ABOUT THIS TASK: Show each line of the entries below in which the word "request" appears.

[Data records]
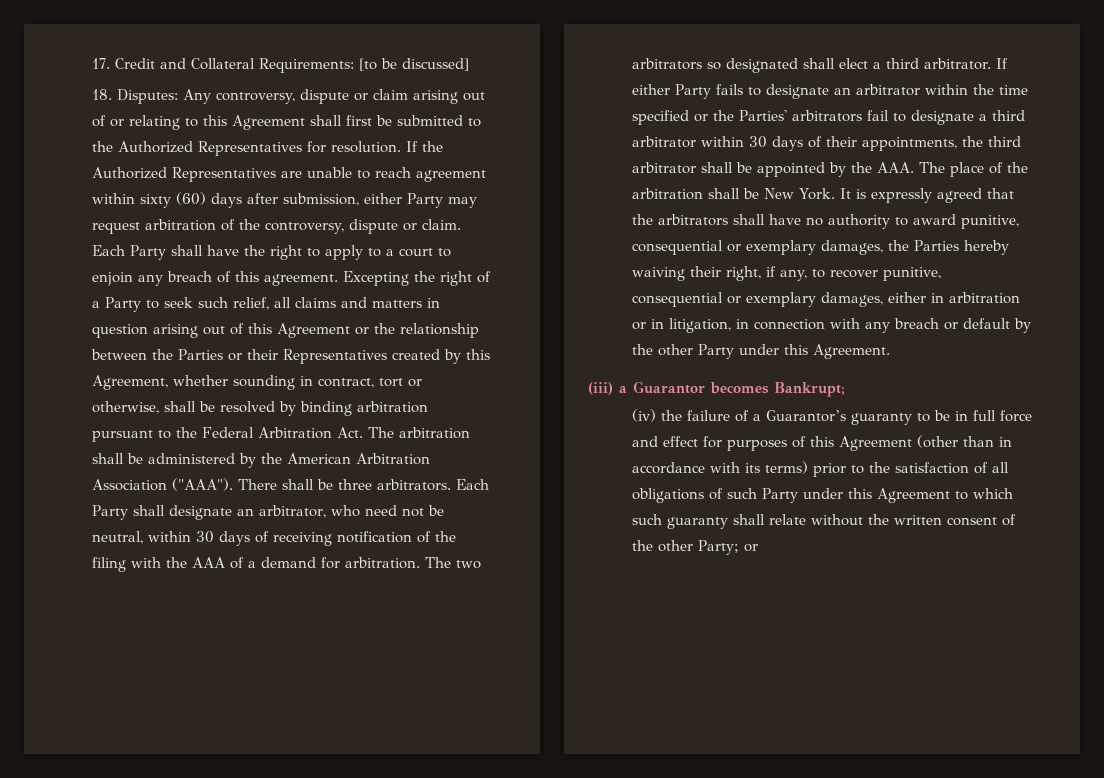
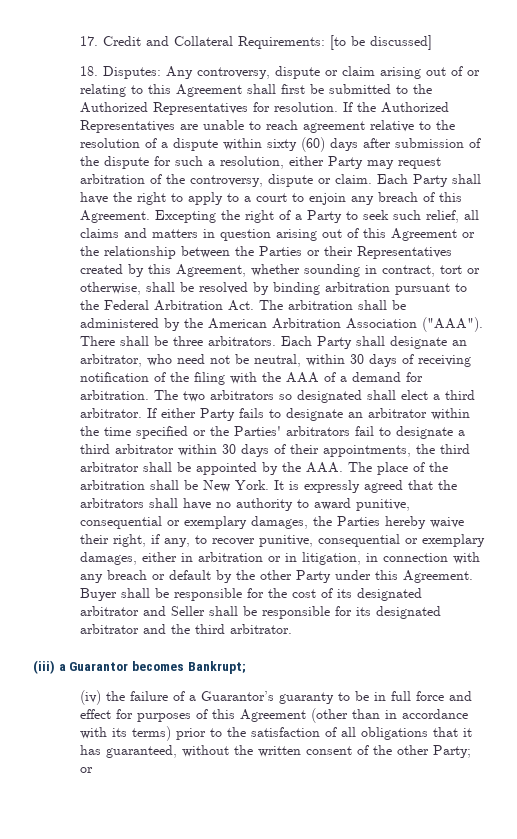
- If the Authorized Representatives are unable to reach agreement within sixty (60) days after submission, either Party may request arbitration of the controversy, dispute or claim.
+ If the Authorized Representatives are unable to reach agreement relative to the resolution of a dispute within sixty (60) days after submission of the dispute for such a resolution, either Party may request arbitration of the controversy, dispute or claim.
- Each Party shall have the right to apply to a court to enjoin any breach of this agreement.
+ Each Party shall have the right to apply to a court to enjoin any breach of this Agreement.
- It is expressly agreed that the arbitrators shall have no authority to award punitive, consequential or exemplary damages, the Parties hereby waiving their right, if any, to recover punitive, consequential or exemplary damages, either in arbitration or in litigation, in connection with any breach or default by the other Party under this Agreement.
+ It is expressly agreed that the arbitrators shall have no authority to award punitive, consequential or exemplary damages, the Parties hereby waive their right, if any, to recover punitive, consequential or exemplary damages, either in arbitration or in litigation, in connection with any breach or default by the other Party under this Agreement. Buyer shall be responsible for the cost of its designated arbitrator and Seller shall be responsible for its designated arbitrator and the third arbitrator.
- (iv) the failure of a Guarantor’s guaranty to be in full force and effect for purposes of this Agreement (other than in accordance with its terms) prior to the satisfaction of all obligations of such Party under this Agreement to which such guaranty shall relate without the written consent of the other Party; or
+ (iv) the failure of a Guarantor’s guaranty to be in full force and effect for purposes of this Agreement (other than in accordance with its terms) prior to the satisfaction of all obligations that it has guaranteed, without the written consent of the other Party; or

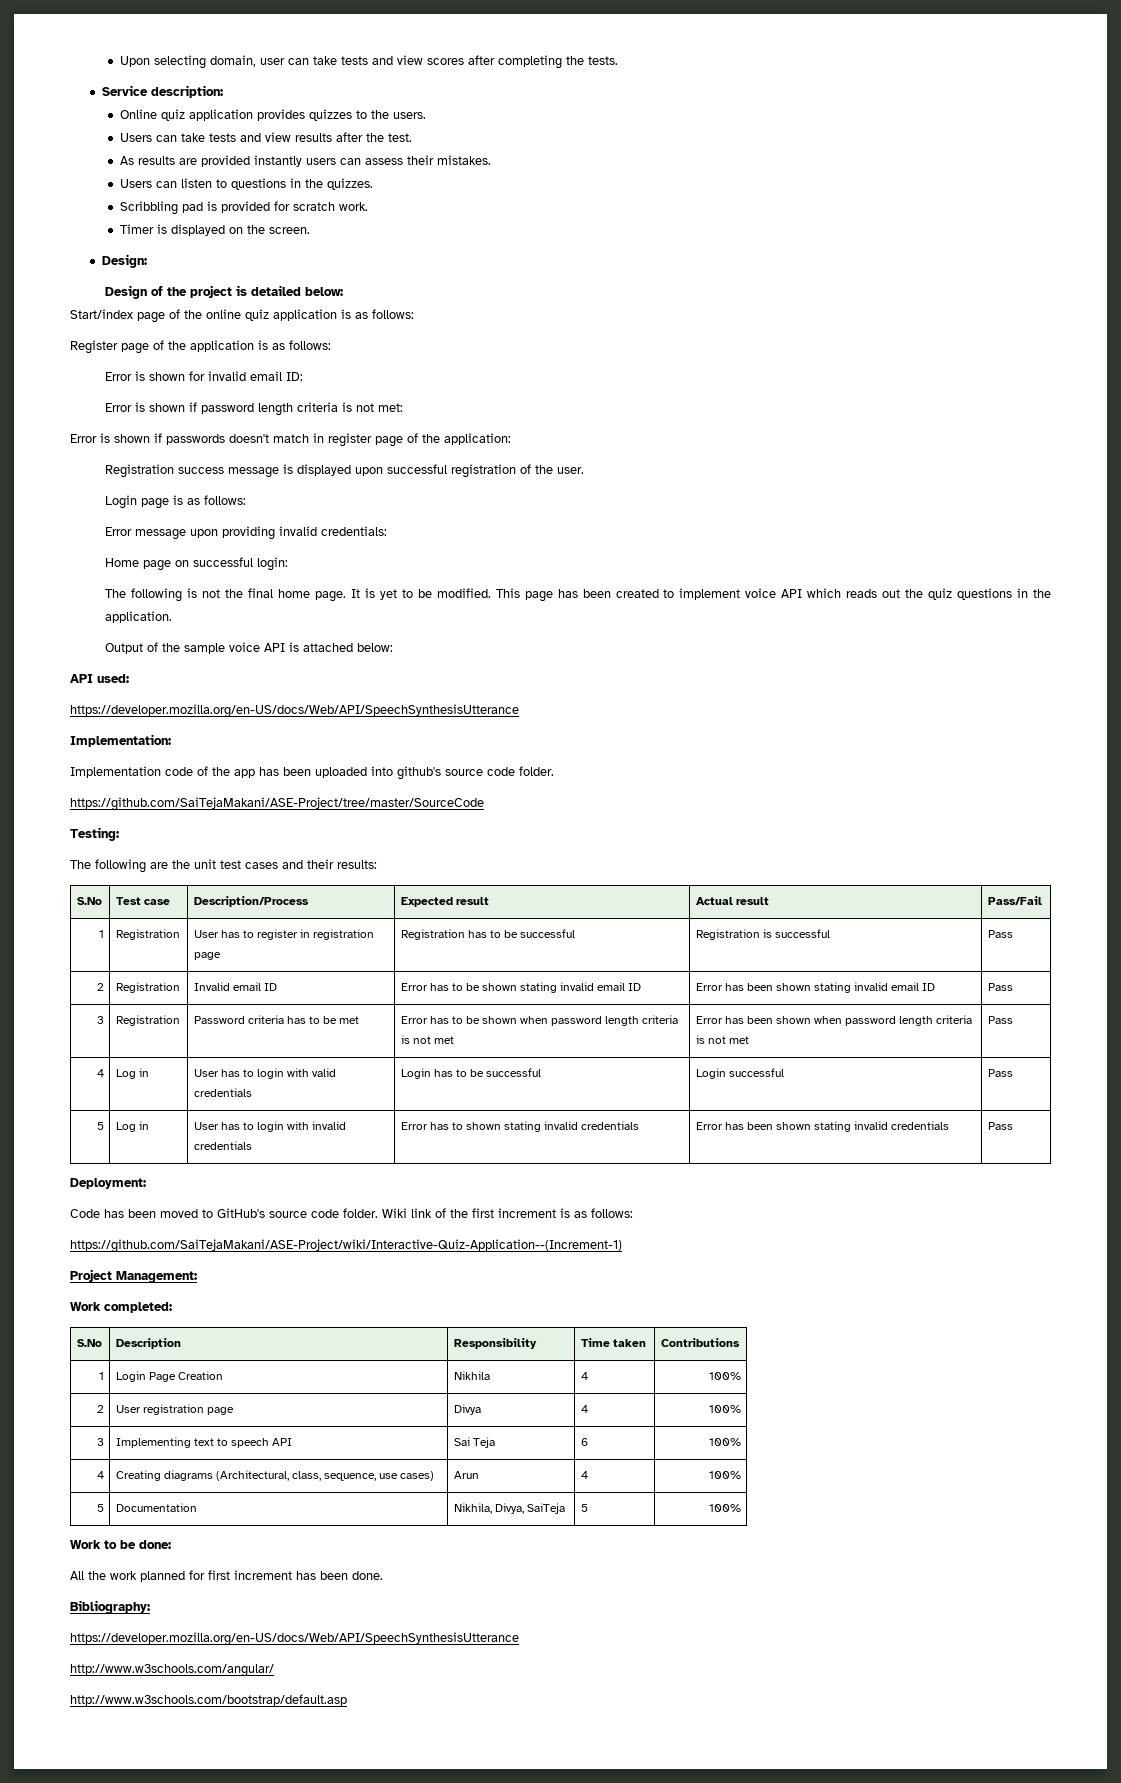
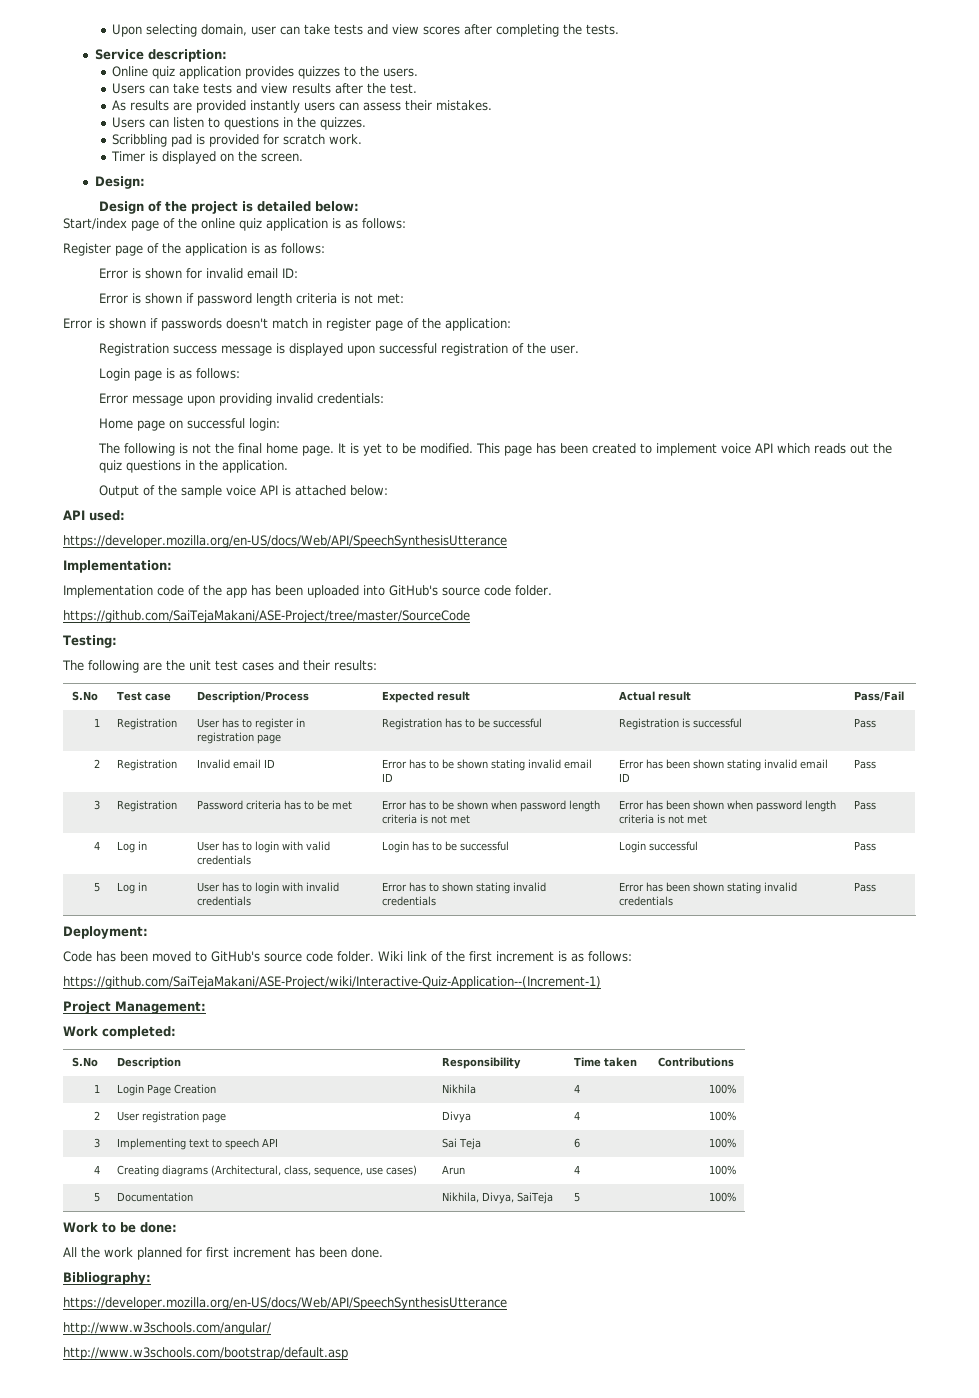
- Implementation code of the app has been uploaded into github's source code folder.
+ Implementation code of the app has been uploaded into GitHub's source code folder.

EXPECTED ANSWER:
- If the Authorized Representatives are unable to reach agreement within sixty (60) days after submission, either Party may request arbitration of the controversy, dispute or claim.
+ If the Authorized Representatives are unable to reach agreement relative to the resolution of a dispute within sixty (60) days after submission of the dispute for such a resolution, either Party may request arbitration of the controversy, dispute or claim.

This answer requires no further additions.